-- Opening Marker --

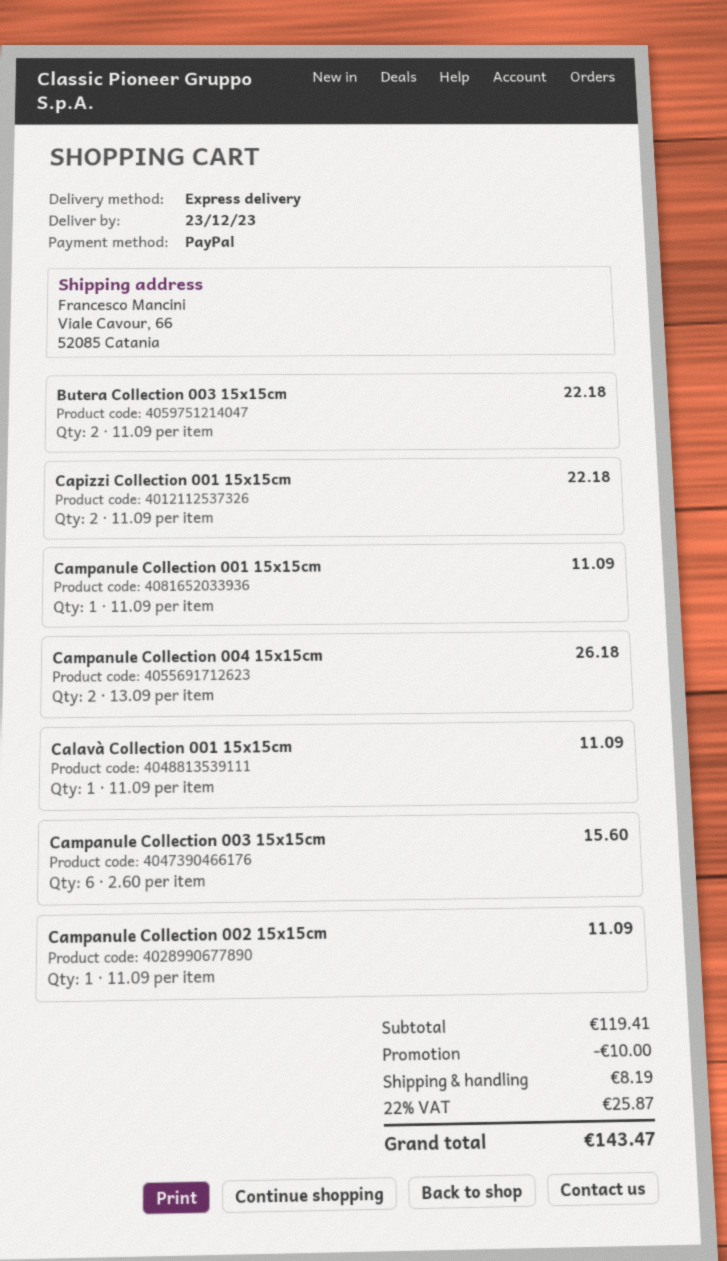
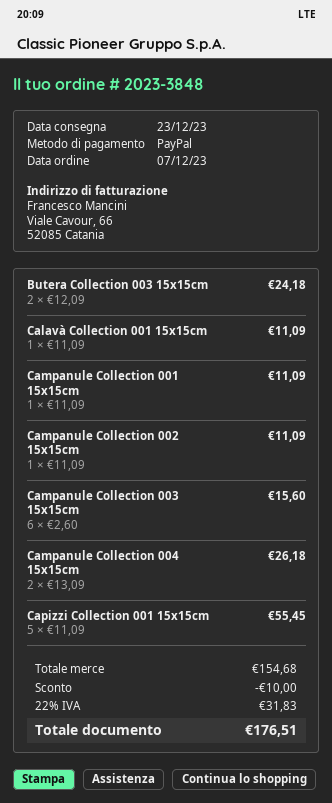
Butera Collection 003 15x15cm: 2 x 11.09 = 22.18 -> 2 x 12.09 = 24.18
Capizzi Collection 001 15x15cm: 2 x 11.09 = 22.18 -> 5 x 11.09 = 55.45
subtotal: 119.41 -> 154.68
shipping: 8.19 -> none
tax: 22% = 25.87 -> 22% = 31.83
total: 143.47 -> 176.51

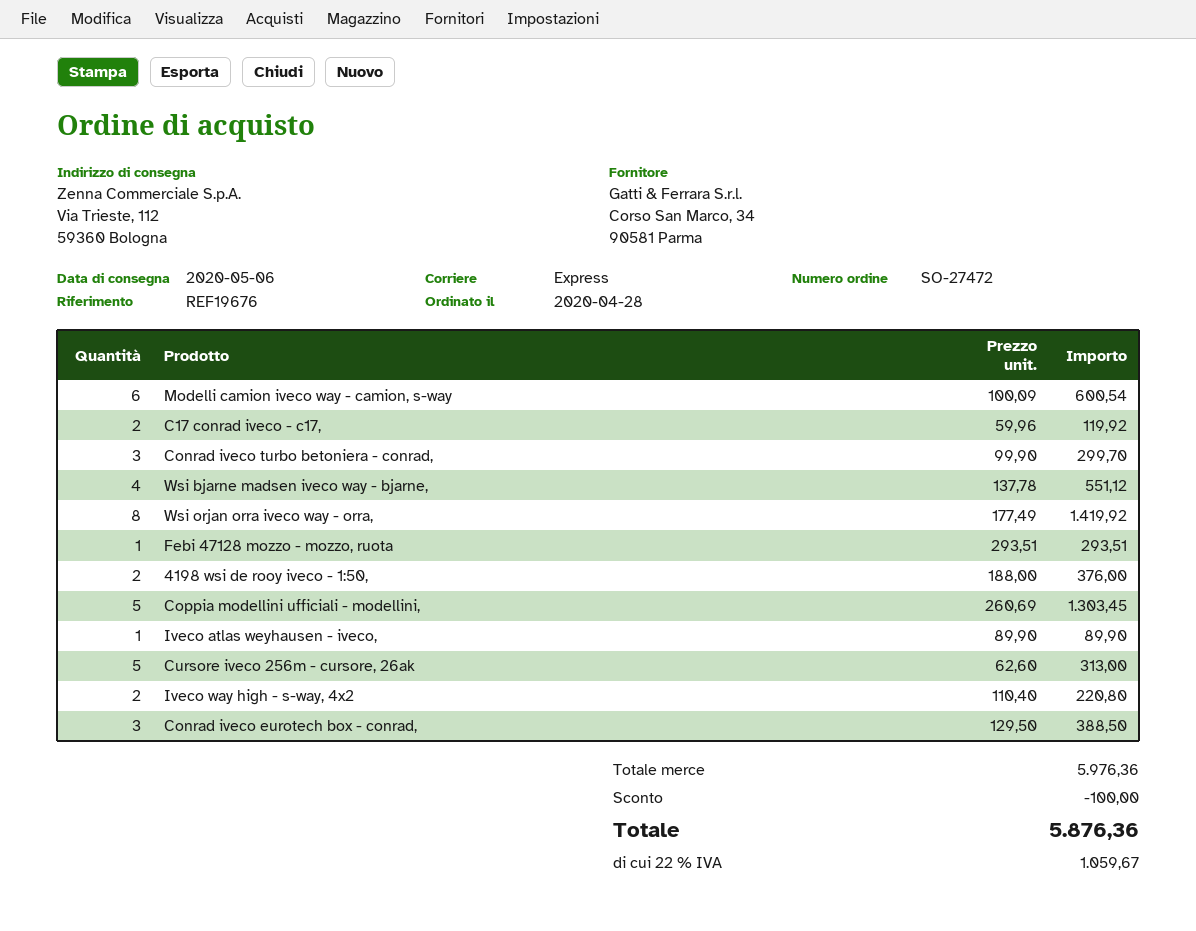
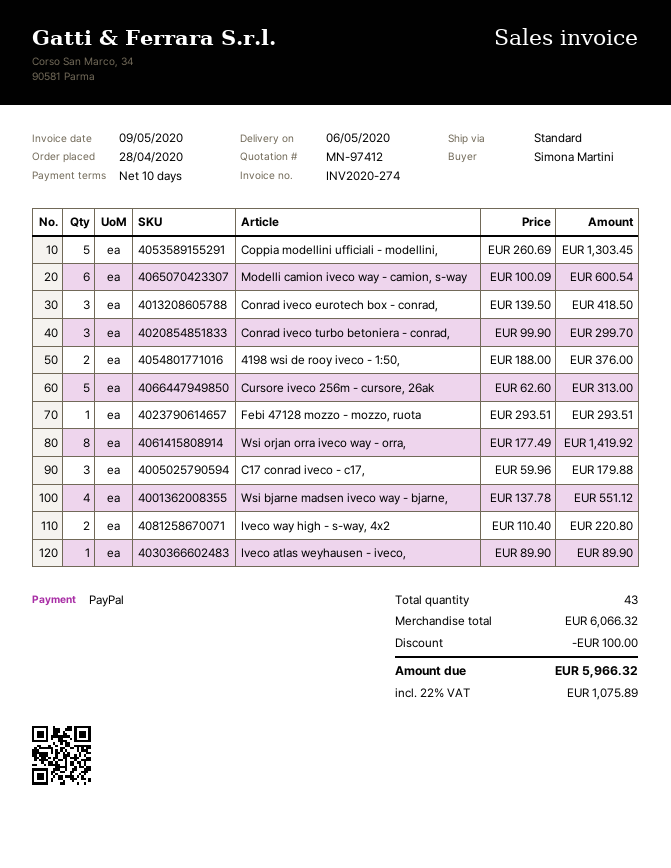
shipping method: express -> standard
C17 conrad iveco - c17,: 2 x 59.96 = 119.92 -> 3 x 59.96 = 179.88
Conrad iveco eurotech box - conrad,: 3 x 129.50 = 388.50 -> 3 x 139.50 = 418.50
subtotal: 5976.36 -> 6066.32
tax: 22% = 1059.67 -> 22% = 1075.89
total: 5876.36 -> 5966.32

-- Closing Marker --

> _To do_
Print exactly, and print only, the lines from the line with "shipping: 8.19 -> none" through the last line of the entries, both ends included. No pictures belong in the result.

> _Written answer_
shipping: 8.19 -> none
tax: 22% = 25.87 -> 22% = 31.83
total: 143.47 -> 176.51

shipping method: express -> standard
C17 conrad iveco - c17,: 2 x 59.96 = 119.92 -> 3 x 59.96 = 179.88
Conrad iveco eurotech box - conrad,: 3 x 129.50 = 388.50 -> 3 x 139.50 = 418.50
subtotal: 5976.36 -> 6066.32
tax: 22% = 1059.67 -> 22% = 1075.89
total: 5876.36 -> 5966.32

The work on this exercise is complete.